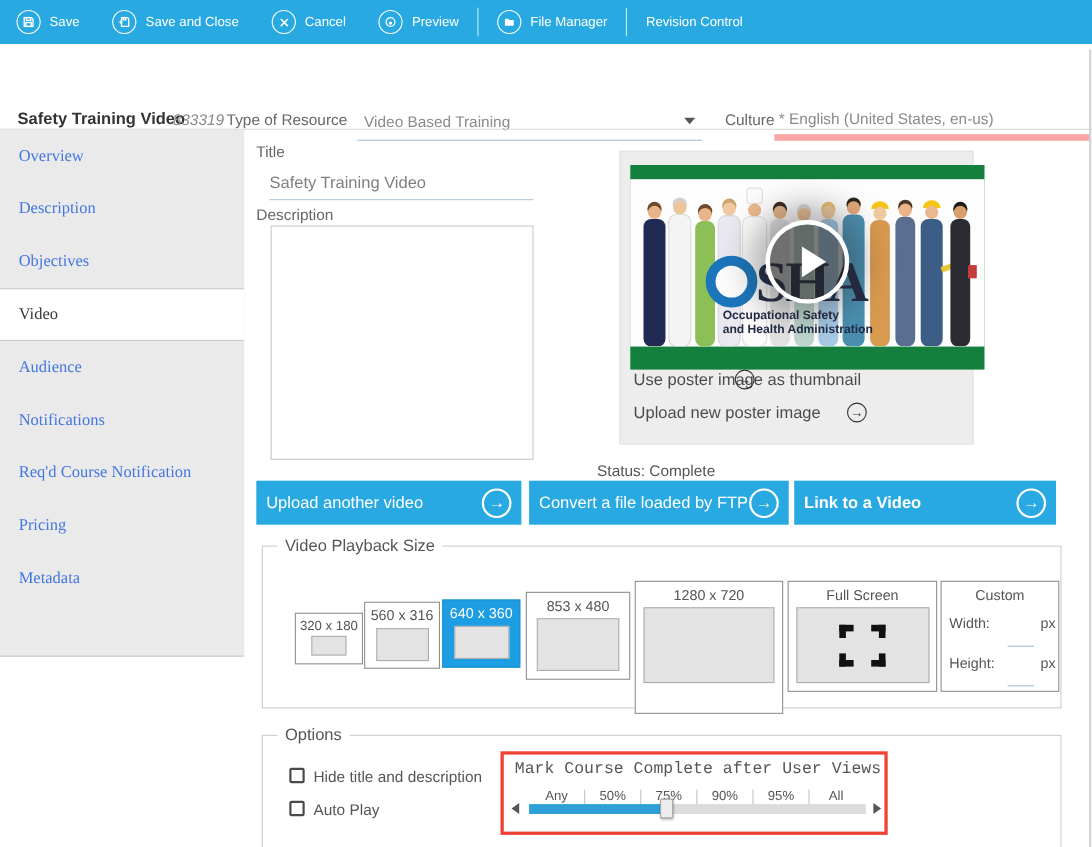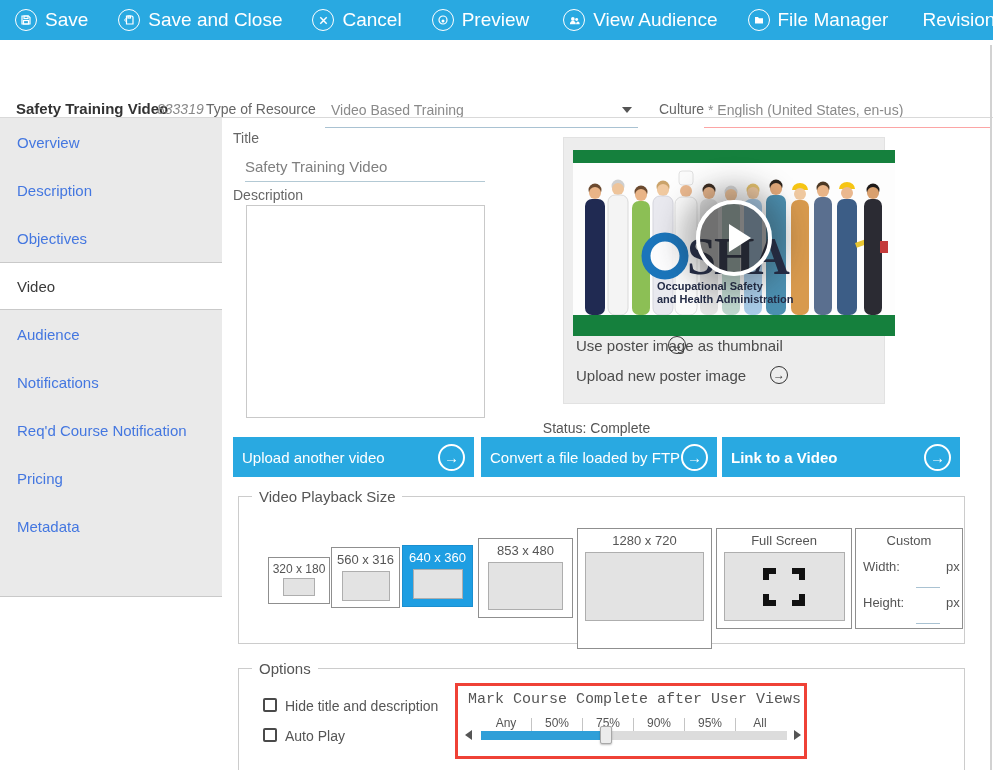"Save" .tb-item { font-size: 19px -> 12px }
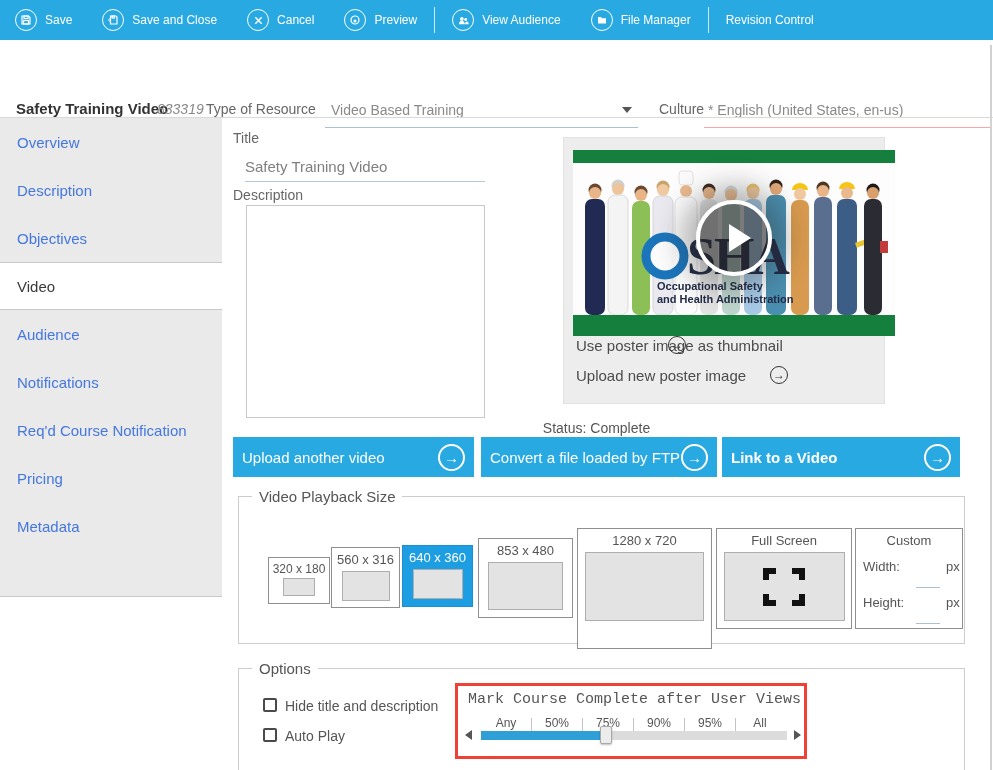"View Audience" div.tb-item { html: <div> <span> <svg> <circle></circle> <circle></circle> <path></path> <path></path> </svg> </span> <span>View Audience</span> </div> -> none }
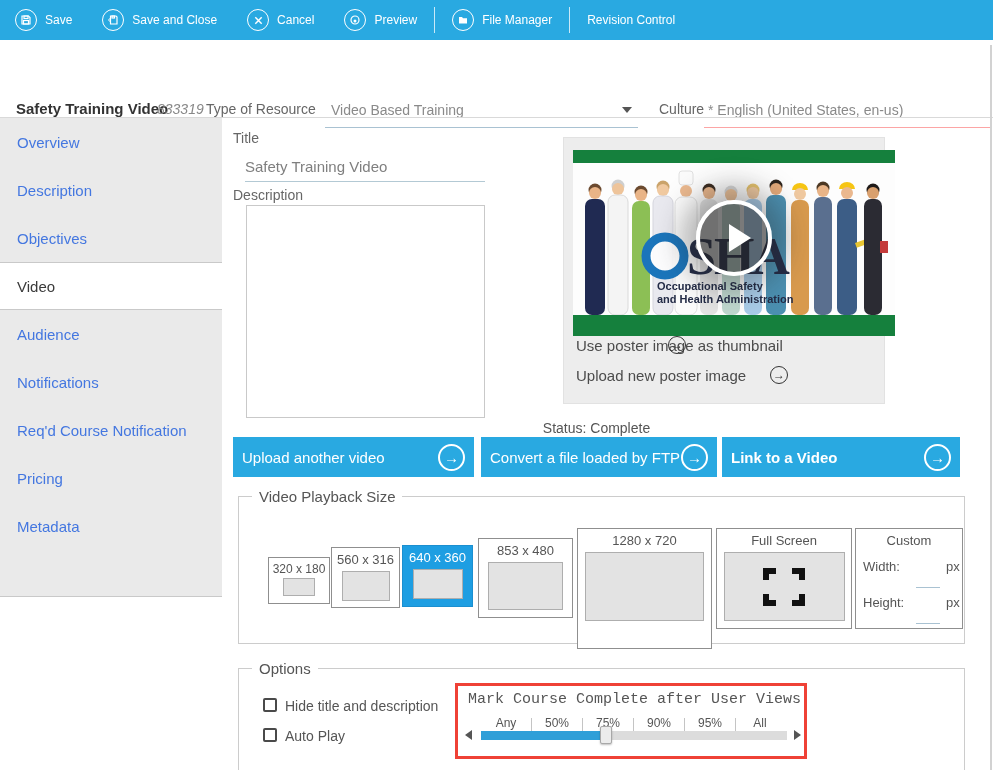"* English (United States, en-us)" .culture-field { border-bottom: 1px solid #fca5a5 -> 6px solid #fca5a5 }
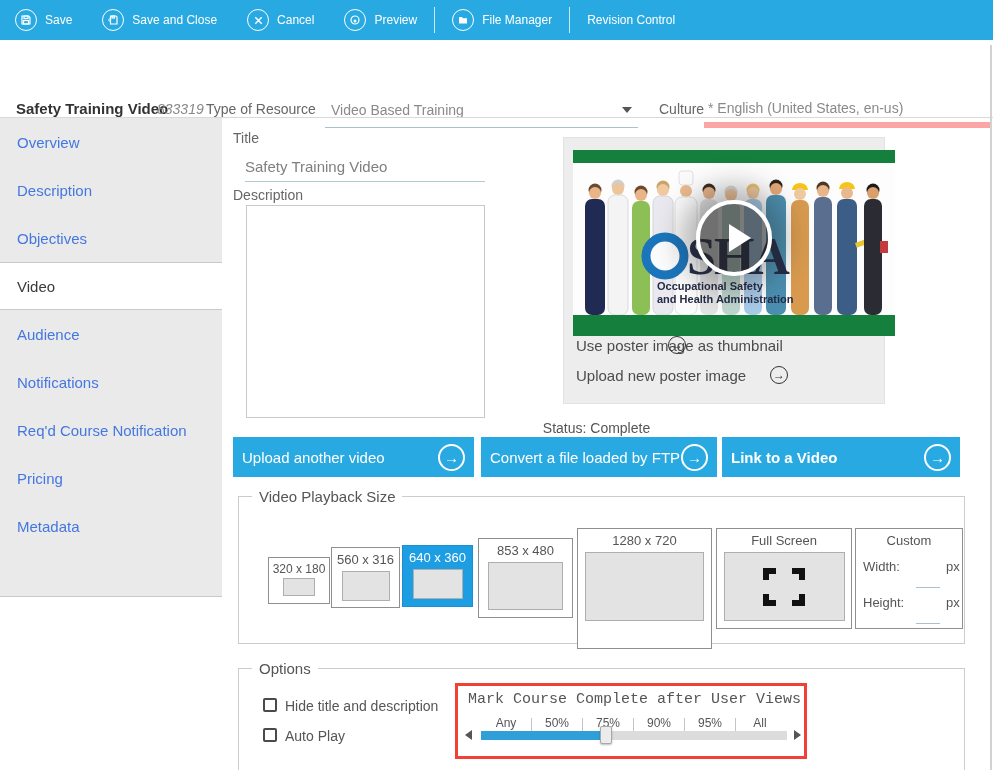"Overview" .sidebar { font-family: none -> Liberation Serif, serif }
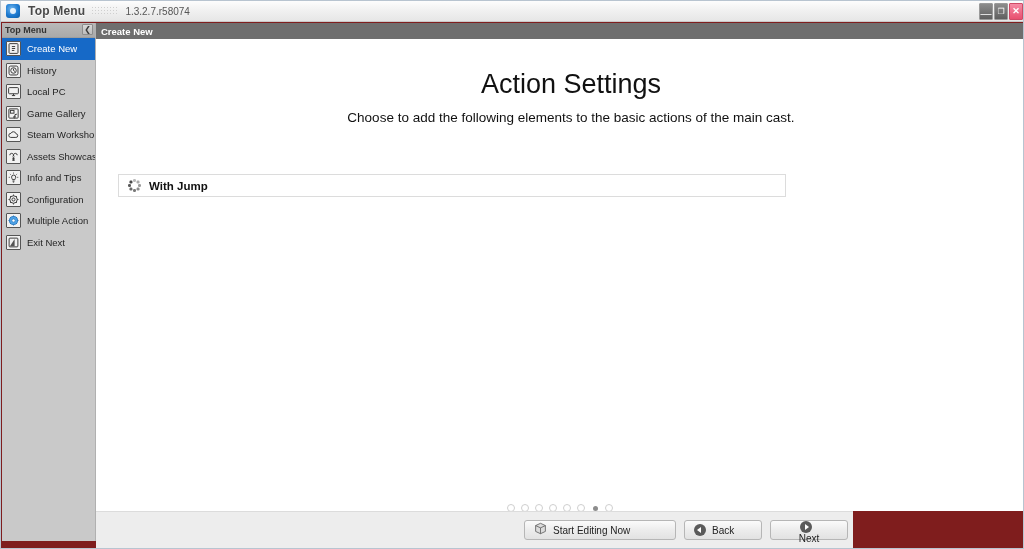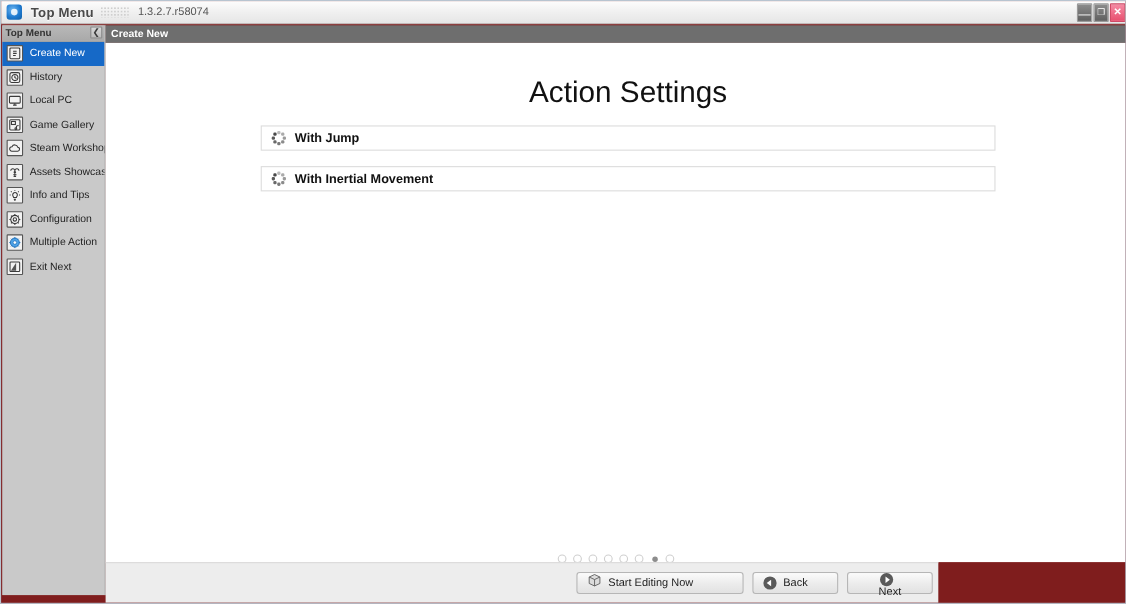"Choose to add the following" div { html: none -> <div>Choose to add the following elements to the basic actions of the main cast.</div> }
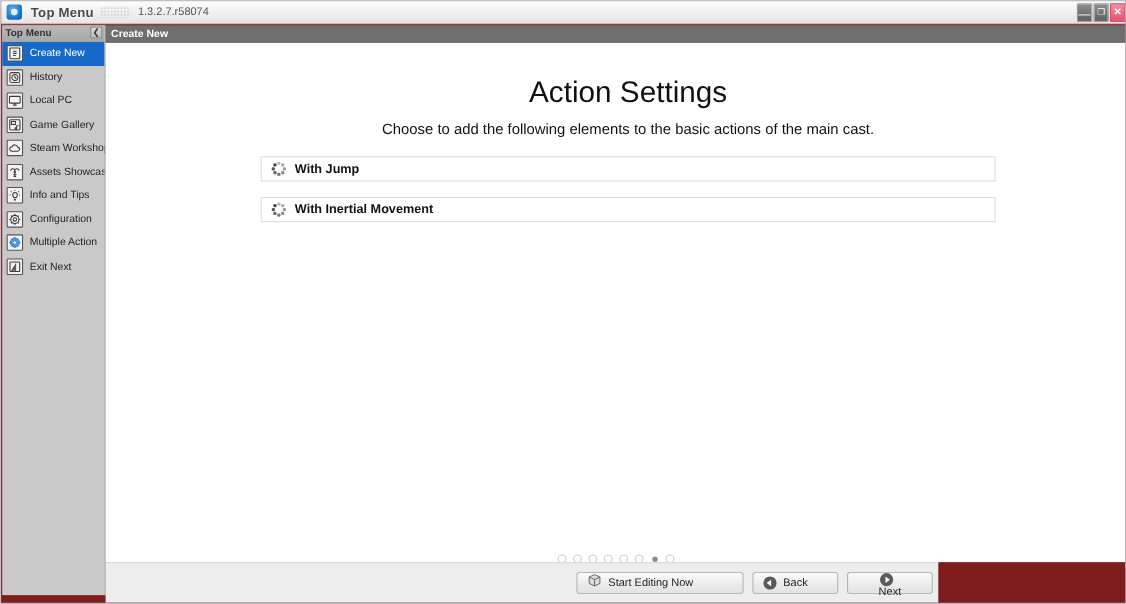"With Jump" .options { flex-direction: column -> none; margin-top: 14px -> 46px }
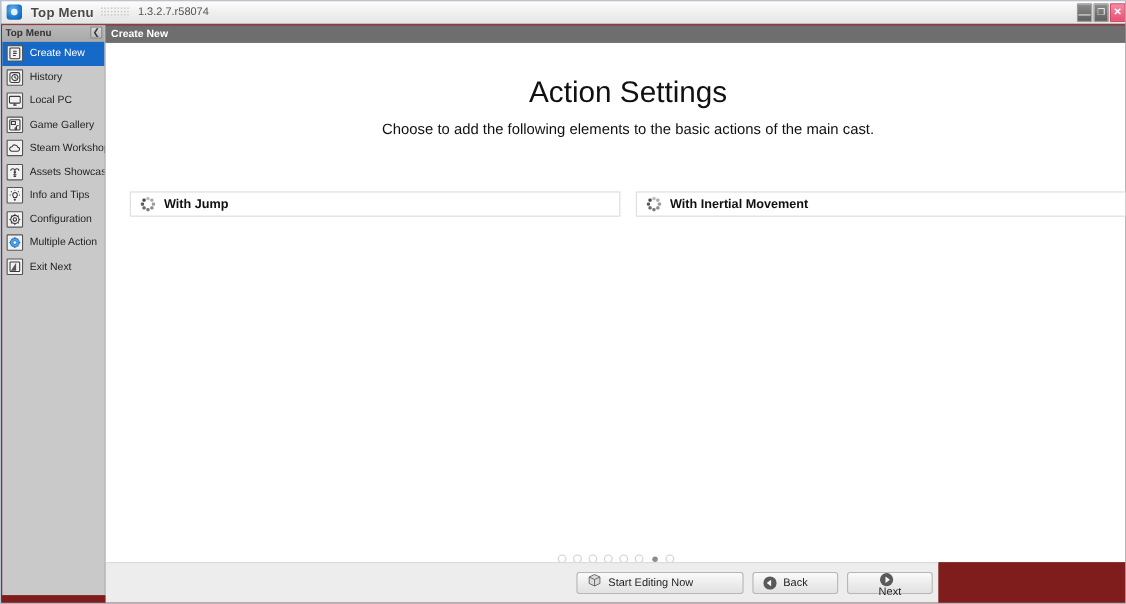"With Inertial Movement" div.option-row { html: <div> <span> <i></i> <i></i> <i></i> <i></i> <i></i> <i></i> <i></i> <i></i> </span> <span>With Inertial Movement</span> </div> -> none }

Task statement => Omit every picture while copying the listing above exactly.

Exercise result =>
"Save" .tb-item { font-size: 19px -> 12px }
"View Audience" div.tb-item { html: <div> <span> <svg> <circle></circle> <circle></circle> <path></path> <path></path> </svg> </span> <span>View Audience</span> </div> -> none }
"* English (United States, en-us)" .culture-field { border-bottom: 1px solid #fca5a5 -> 6px solid #fca5a5 }
"Overview" .sidebar { font-family: none -> Liberation Serif, serif }
"Choose to add the following" div { html: none -> <div>Choose to add the following elements to the basic actions of the main cast.</div> }
"With Jump" .options { flex-direction: column -> none; margin-top: 14px -> 46px }
"With Inertial Movement" div.option-row { html: <div> <span> <i></i> <i></i> <i></i> <i></i> <i></i> <i></i> <i></i> <i></i> </span> <span>With Inertial Movement</span> </div> -> none }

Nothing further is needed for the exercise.